17. Kapitel Protokoll

Im Oktober 1842 kam ich wieder durch Toulon.

Ich hatte die seltsame Geschichte von Gabriel Lambert nicht vergessen, und ich war neugierig zu erfahren, ob sich die Dinge wirklich so ereignet hatten, wie es mir mein Korrespondent Rossignol geschrieben. Aus diesem Grund wollte ich dem Hafenkommandanten einen Besuch abstatten. Leider war ein anderer an seine Stelle getreten, ohne daß ich etwas davon wußte.

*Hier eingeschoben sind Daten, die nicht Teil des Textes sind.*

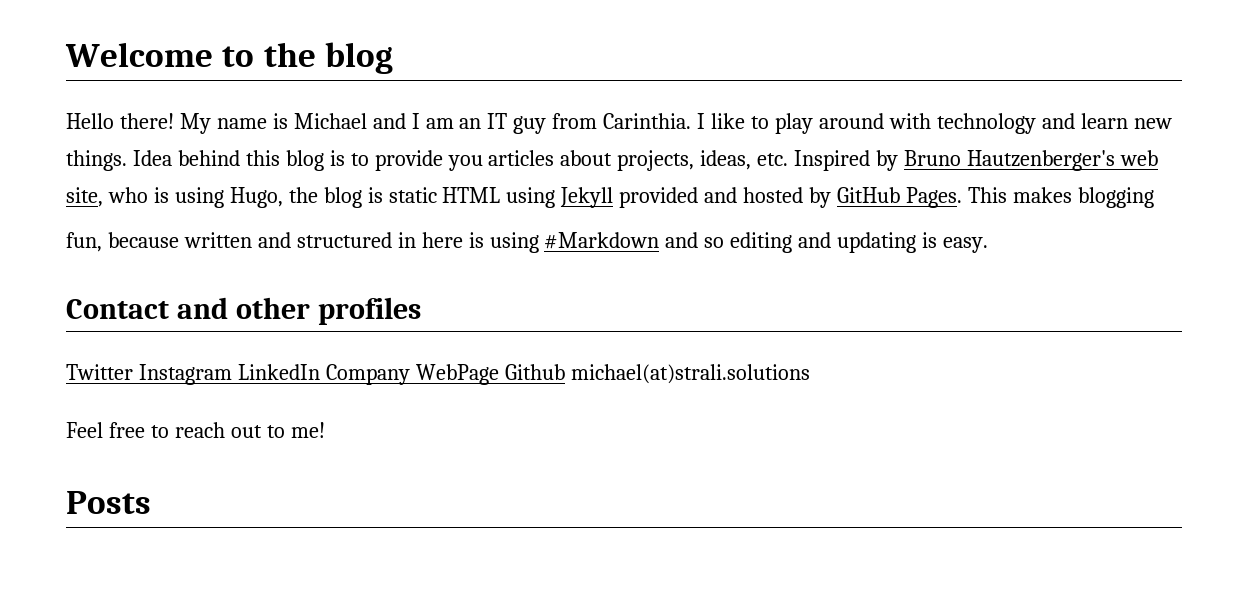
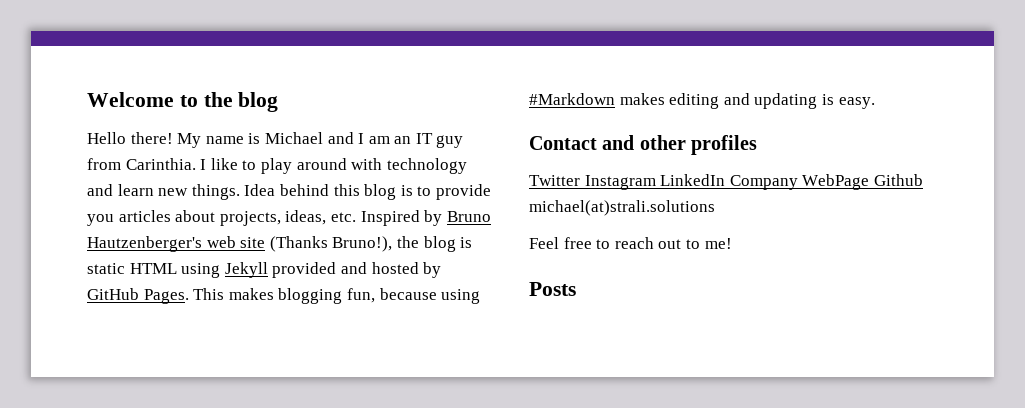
[66,187,283,208] site, who is using Hugo, -> [240,236,393,252] site (Thanks Bruno!),
(1154, 197) // -> (343, 296) none
[183,232,725,253] written and structured in here is using #Markdown and so -> [441,289,481,304] [529,93,665,105] using #Markdown makes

Sein Nachfolger nahm mich nichtsdestoweniger vortrefflich auf, und als er mich im Verlauf des Gesprächs fragte, ob er mir in irgend etwas dienen könnte, gestand ich ihm, mein Besuch sei nicht ganz uneigennützig, und ich wünsche zu wissen, was aus Sträfling Gabriel Lambert geworden wäre.

Er ließ sogleich seinen Sekretär rufen; es war dies ein junger Mann, den er ein Jahr zuvor nach Toulon mitgebracht hatte.

»Mein lieber Herr Durand«, sagte er zu ihm, »erkundigen Sie sich, ob Gabriel Lambert immer noch hier ist; dann kommen Sie zurück und teilen uns mit, was er macht.«

Der junge Mann entfernte sich und kam nach zehn Minuten mit einem offenen Register zurück.

»Mein Herr«, sagte er zu mir, »wenn Sie sich die Mühe geben wollen, diese paar Zeilen zu lesen, so werden Sie völlig befriedigt sein.«

Ich setzte mich an den Tisch, auf den er das Register gelegt hatte, und las:

»Ich, Laurent Chiverny, Aufseher erster Klasse, erkläre, daß ich heute, am fünften Juni eintausendachthunderteinundvierzig, als ich während der den Verurteilten wegen der großen Hitze bewilligten Ruhestunde auf der Werft meine Runde machte, den zu lebenslänglicher Zwangsarbeit verurteilten Gabriel Lambert aufgehängt an einem Maulbeerbaum gefunden habe, in dessen Schatten sein Kettengenosse Andre Toulman, genannt Rossignol, schlief oder zu schlafen sich den Anschein gab.

Bei diesem Anblick war meine erste Sorge, den letzteren zu wecken, er gab das größte Erstaunen über dieses Ereignis kund und behauptete, durchaus nicht daran mitschuldig zu sein. Nachdem man den Leichnam niedergelegt hatte, durchsuchte man ihn und fand einen Zettel, der Rossignol völlig entlastete.

Da sich jedoch der Verurteilte kaum ohne die Hilfe seines Gefährten aufgehängt haben kann, insofern er durch eine nur zwei und einen halben Fuß lange Kette an ihn gebunden war, so beantrage ich bei dem Herrn Inspektor, Andre Toulman, genannt Rossignol, auf einen Monat ins Gefängnis zu schicken.

Laurent Chiverny, Aufseher erster Klasse.«

Darunter waren mit einer anderen Handschrift und mit einem Federzug unterzeichnet folgende Zeilen geschrieben:

»Den Gabriel Lambert diesen Abend begraben und den Rossignol sogleich auf vierzehn Tage ins Gefängnis schicken.

V. B.«

Ich nahm eine Abschrift von dem Protokoll und lege es meinen Lesern, ohne ein Wort daran zu verändern, vor; sie werden darin mit der Bestätigung dessen, was mir Rossignol geschrieben, den Schluß der von mir erzählten Geschichte finden.

Dem füge ich nur bei, daß ich den Scharfsinn des ehrenwerten Aufsehers Meister Laurent Chiverny bewundere, der erraten hatte, daß in dem Augenblick, wo man den Leichnam von Gabriel Lambert fand, sein Gefährte Andre Toulman, genannt Rossignol, zwar zu schlafen schien, aber nicht schlief.